8 ways to kickstart your prayer life in the new year
It’s Jan. 1 and you leap out of bed full of joy, eager to face a new year and a new life!
Yeah. Right.
More likely, you wake up at noon, groggy from too much “eggnog,” shake the confetti from your hair and wonder how you ended up sleeping on the kitchen floor with a cardboard noisemaker for a pillow.
Happy New Year.
Whatever way you welcome 2022 — I’ve reached the age where I’m usually asleep when the ball falls in Times Square — you can’t help but face the fact that another milestone has been reached. There are 365 days ahead of you, with bright empty pages in your calendar waiting to be filled. This is a moment of possibility. You’ve started another circle around the sun. How will you spend it?

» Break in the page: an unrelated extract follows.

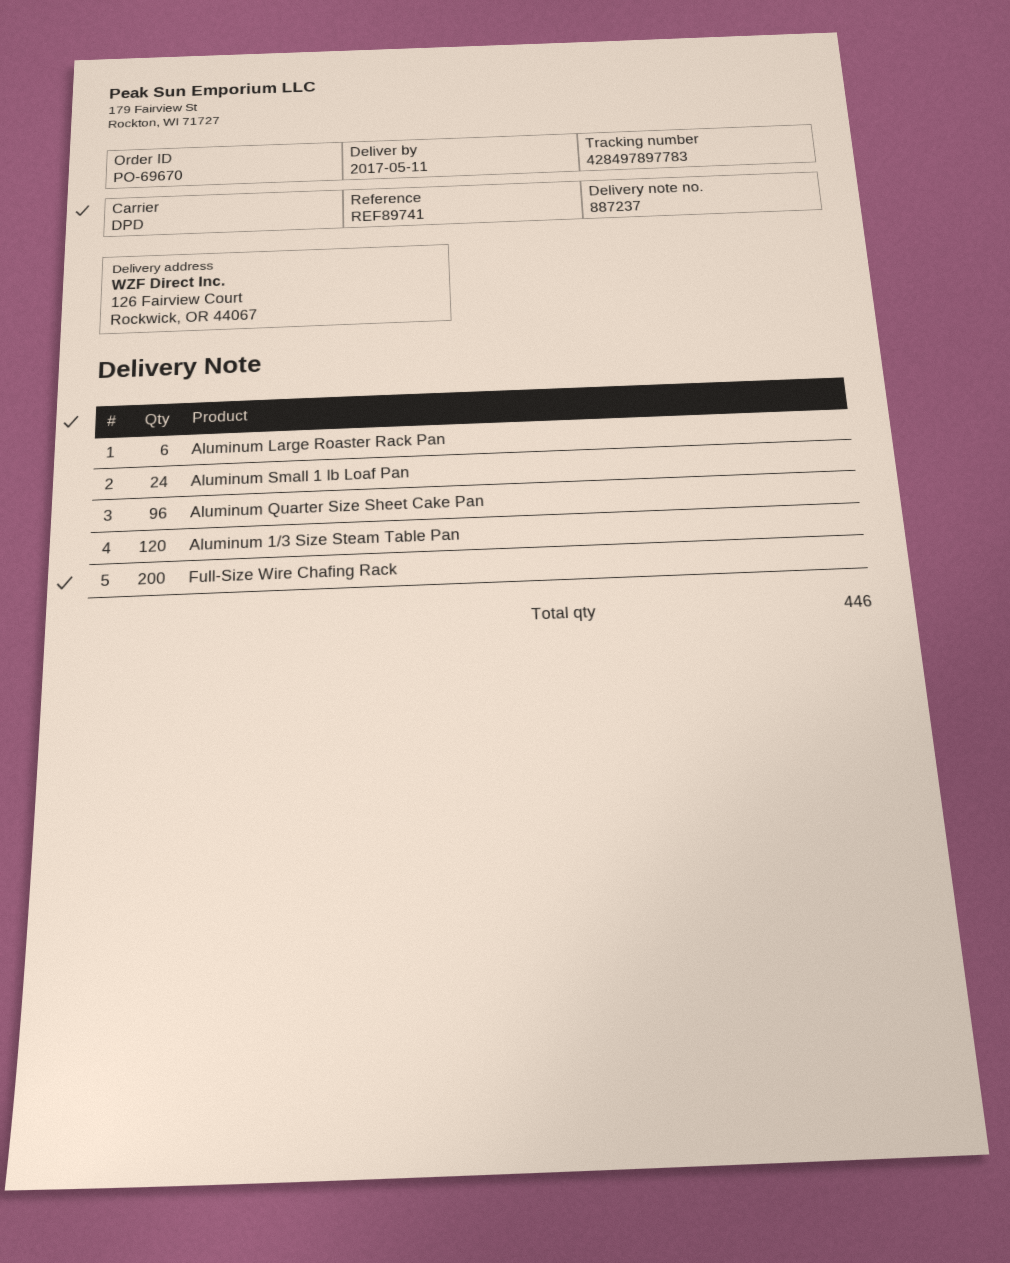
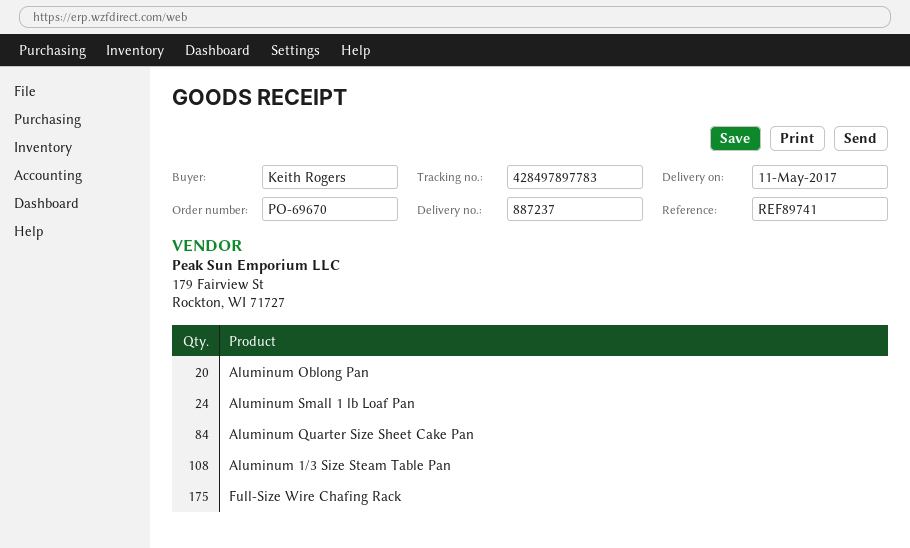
Aluminum Large Roaster Rack Pan: 6 -> none
Aluminum Quarter Size Sheet Cake Pan: 96 -> 84
Aluminum 1/3 Size Steam Table Pan: 120 -> 108
Full-Size Wire Chafing Rack: 200 -> 175
Aluminum Oblong Pan: none -> 20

While a lot of us want to stick to that diet or dust off that treadmill — the one you got two Christmases ago and that now serves as a sturdy place to hang damp laundry — let’s be honest. By February, most resolutions are history. Our waistlines haven’t gotten smaller, and the box of donuts keeps reappearing every week in your grocery shopping cart.
But take heart! There are other options, other resolutions. And one of the most important is one we can easily overlook. Yet it’s so simple, so basic, so fundamental to our lives as Catholic Christians.
I’m talking about prayer.
Before you try to cut out the carbs and start counting those 10,000 steps, consider a few ways to jumpstart your prayer life. It’s easier than dieting, more convenient than exercise — you can do it anywhere! — and you might find yourself shedding unwanted indifference and building up muscles of faith.
If you want to use the new year to create a new you, prayer is a terrific way to start.
So here are a few ideas to get you going. These are practices that have enriched my own life — and I hope they’ll do the same for you. So let’s pour a fresh cup of coffee, take a deep breath and get started.
1. Practice gratitude
Begin every day with this simple idea: Thank God. You can never go wrong by embracing an “attitude of gratitude.” Blessed Solanus Casey, the Capuchin priest who ministered with such humility in New York and Detroit, used to offer this timeless advice: “Thank God ahead of time.” Every moment, every challenge, every opportunity, every speed bump on the road of life can be considered a gift. God has placed these in your path for a reason. Who knows what graces might be waiting for you? Thank him!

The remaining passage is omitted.